Estrés: más que estar nervioso/a
El estrés es una reacción de supervivencia. El cuerpo libera cortisol y adrenalina para ponernos en alerta. A corto plazo puede ser útil, pero cuando se mantiene en el tiempo, se convierte en un desgaste profundo.
📚 Las investigaciones muestran que el estrés crónico debilita el sistema inmune y favorece:
- Problemas digestivos (como gastritis o colon irritable).
- Enfermedades cardiovasculares.
- Mayor vulnerabilidad a infecciones.
- Procesos inflamatorios y autoinmunes.
Lo que las emociones hacen en el cuerpo
La psicosomática estudia justamente este puente entre lo que sentimos y lo que el cuerpo manifiesta. No hablamos de enfermedades “imaginarias”, sino de cómo la carga emocional puede afectar de manera muy real a la salud.
📚El médico Gabor Maté lo explica en su libro «Cuando el cuerpo dice no«: cuando las emociones no encuentran espacio para expresarse, es el cuerpo el que acaba haciéndolo.
Rasgos de personalidad que pesan en la salud
No se trata solo de lo que nos pasa, sino también de cómo lo vivimos.
Hay ciertos rasgos de personalidad que, a lo largo de la vida, pueden debilitar el sistema inmune y aumentar la vulnerabilidad física:
- Reprimir emociones: no mostrar tristeza, miedo o dolor para “no molestar”.
- Amabilidad constante: priorizar siempre a los demás, sin poder decir “no”.
- No expresar el enfado: guardarse la rabia o la frustración aunque se vivan con intensidad.

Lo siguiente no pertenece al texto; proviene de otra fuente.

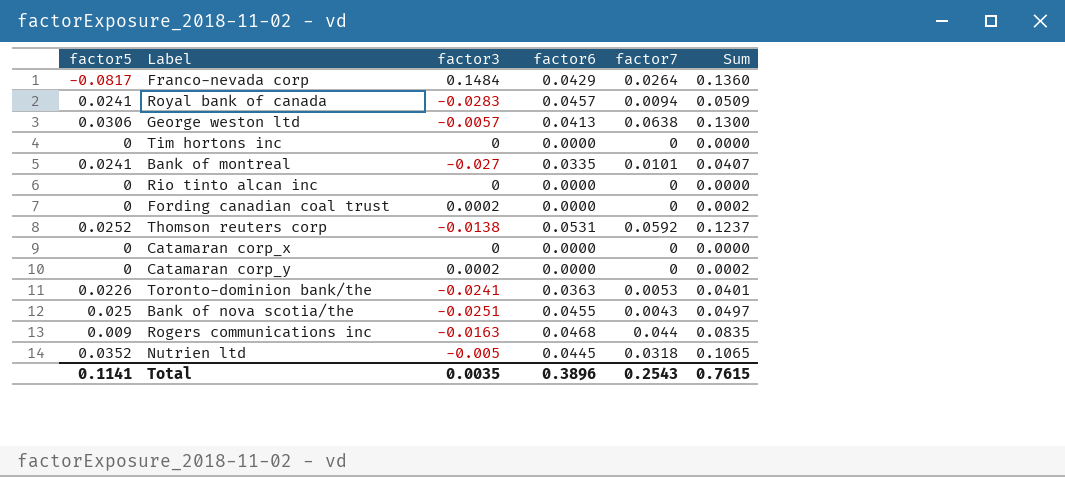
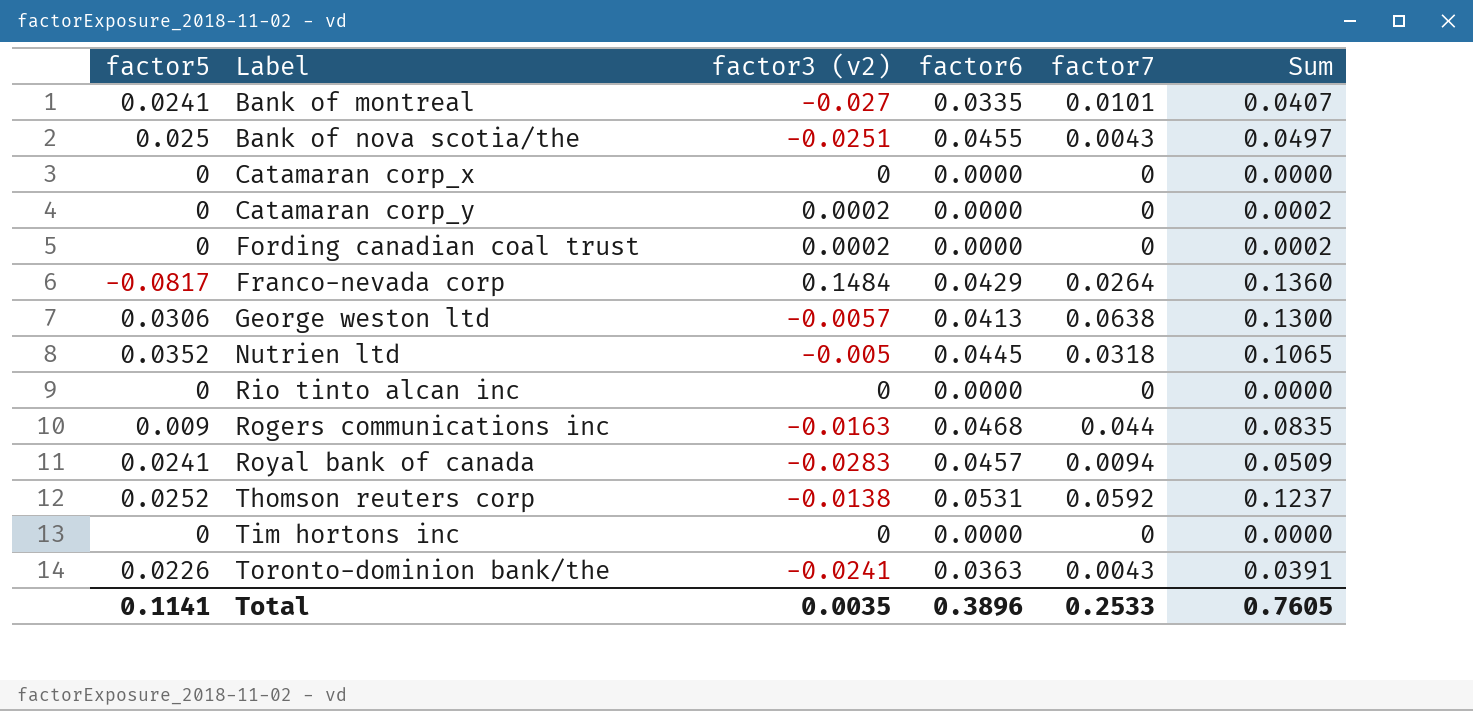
row order: none -> Label ascending
column name: factor3 -> factor3 (v2)
Toronto-dominion bank/the | factor7: 0.0053 -> 0.0043
Toronto-dominion bank/the | Sum: 0.0401 -> 0.0391
Total | factor7: 0.2543 -> 0.2533
Total | Sum: 0.7615 -> 0.7605

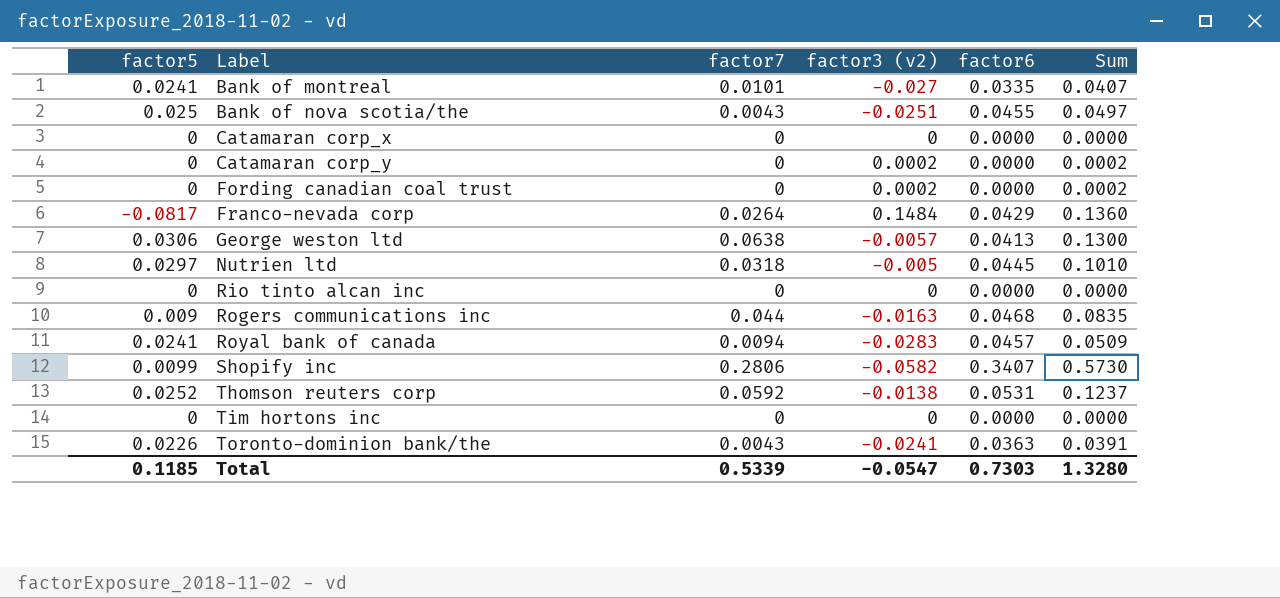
column factor7 | position: 5 -> 3
Nutrien ltd | factor5: 0.0352 -> 0.0297
Nutrien ltd | Sum: 0.1065 -> 0.1010
row Shopify inc: none -> 0.0099 | 0.2806 | -0.0582 | 0.3407 | 0.5730
Total | factor5: 0.1141 -> 0.1185
Total | factor7: 0.2533 -> 0.5339
Total | factor3 (v2): 0.0035 -> -0.0547
Total | factor6: 0.3896 -> 0.7303
Total | Sum: 0.7605 -> 1.3280

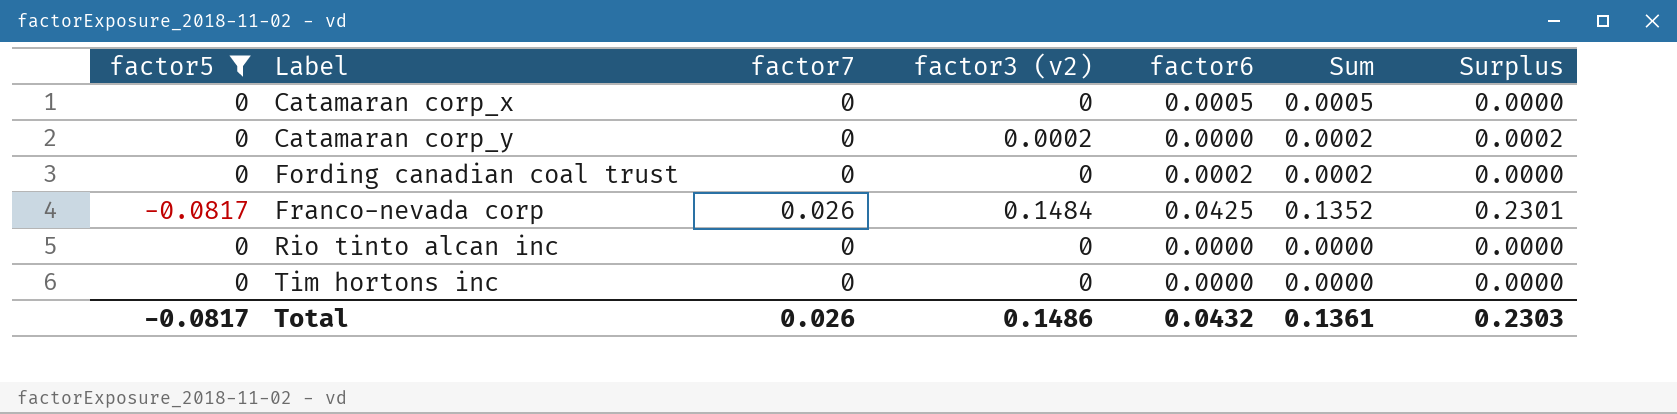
filter: none -> factor5 <= 0
column Surplus | formula: none -> [factor3 (v2)] - [factor5]
Catamaran corp_x | factor6: 0.0000 -> 0.0005
Catamaran corp_x | Sum: 0.0000 -> 0.0005
Fording canadian coal trust | factor3 (v2): 0.0002 -> 0
Fording canadian coal trust | factor6: 0.0000 -> 0.0002
Franco-nevada corp | factor7: 0.0264 -> 0.026
Franco-nevada corp | factor6: 0.0429 -> 0.0425
Franco-nevada corp | Sum: 0.1360 -> 0.1352
Total | factor5: 0.1185 -> -0.0817
Total | factor7: 0.5339 -> 0.026
Total | factor3 (v2): -0.0547 -> 0.1486
Total | factor6: 0.7303 -> 0.0432
Total | Sum: 1.3280 -> 0.1361

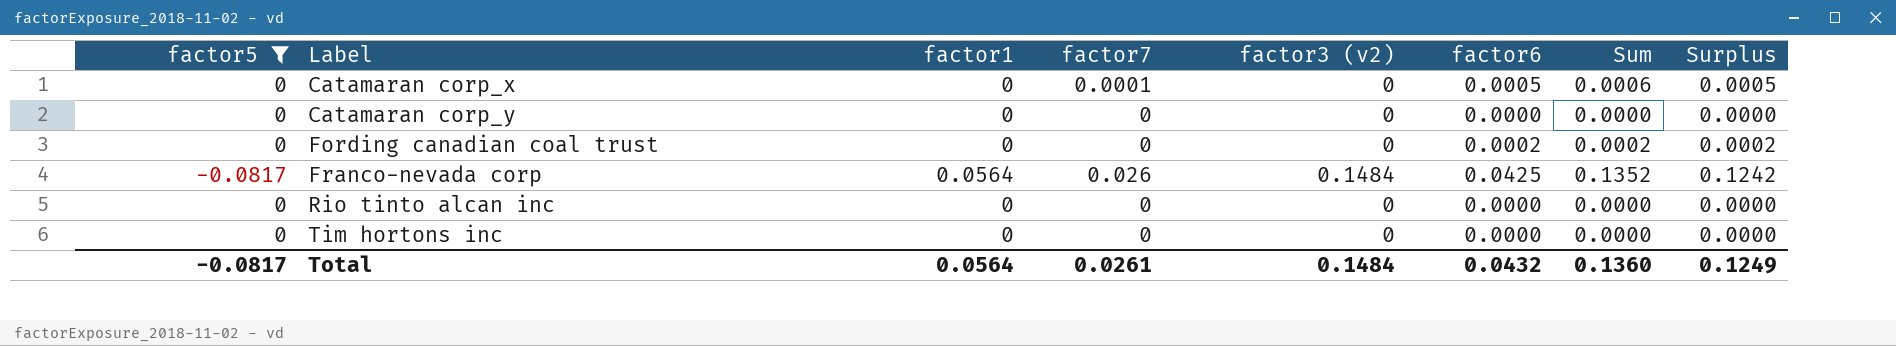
column factor1 | position: none -> 3
column Surplus | formula: [factor3 (v2)] - [factor5] -> [factor6] - [factor5]
Catamaran corp_x | factor7: 0 -> 0.0001
Catamaran corp_x | Sum: 0.0005 -> 0.0006
Catamaran corp_y | factor3 (v2): 0.0002 -> 0
Catamaran corp_y | Sum: 0.0002 -> 0.0000
Total | factor7: 0.026 -> 0.0261
Total | factor3 (v2): 0.1486 -> 0.1484
Total | Sum: 0.1361 -> 0.1360
Total | Surplus: 0.2303 -> 0.1249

Estos rasgos, que muchas veces se forman en la infancia y en la forma en que aprendimos a vincularnos, se convierten en un factor de riesgo silencioso.

Una mirada relacional
Entendemos que estas formas de ser son respuestas antiguas, estrategias que ayudaron a mantener vínculos importantes en el pasado. Sin embargo, cuando se repiten en la vida adulta sin cuestionarse, pueden generar un gran coste físico y emocional.
El cuerpo, en estos casos, se convierte en portavoz de lo que no encuentra palabras.
Escuchar al cuerpo, cuidar de una misma
Los síntomas no son un enemigo, sino una señal.
💭Preguntarse “¿qué me está queriendo decir mi cuerpo?” puede ser el inicio de un cambio que implique cambios a nivel profundo, de rasgos de tu personalidad y de la forma en la que te relacionas con tu entorno.
En ocasiones lo que pudieron ser defensas automáticas infantiles para protegernos emocionalmente, se convierten en rasgos de personalidad.
🚨 Recuerda, la expresión de lo que una siente y necesita no debería estar generando cargas o grandes malestares en tu día a día.
¿Por qué crees que te cuesta pedir lo que necesitas?
¿Qué pasa si dices que «no»?
¿Dónde se queda tu enfado si algo te duele y no lo expresas?
En un espacio terapéutico es posible traducir esas señales, poner en palabras lo que antes se expresaba en contracturas, insomnio o cansancio, y así abrir un camino hacia un mayor bienestar.
📚 Referencias:
- Maté, G. (2003). When the Body Says No: Exploring the Stress-Disease Connection.
- Sapolsky, R. (2004). Why Zebras Don’t Get Ulcers.
- McEwen, B. (2007). Physiology and neurobiology of stress and adaptation: central role of the brain. Physiological Reviews.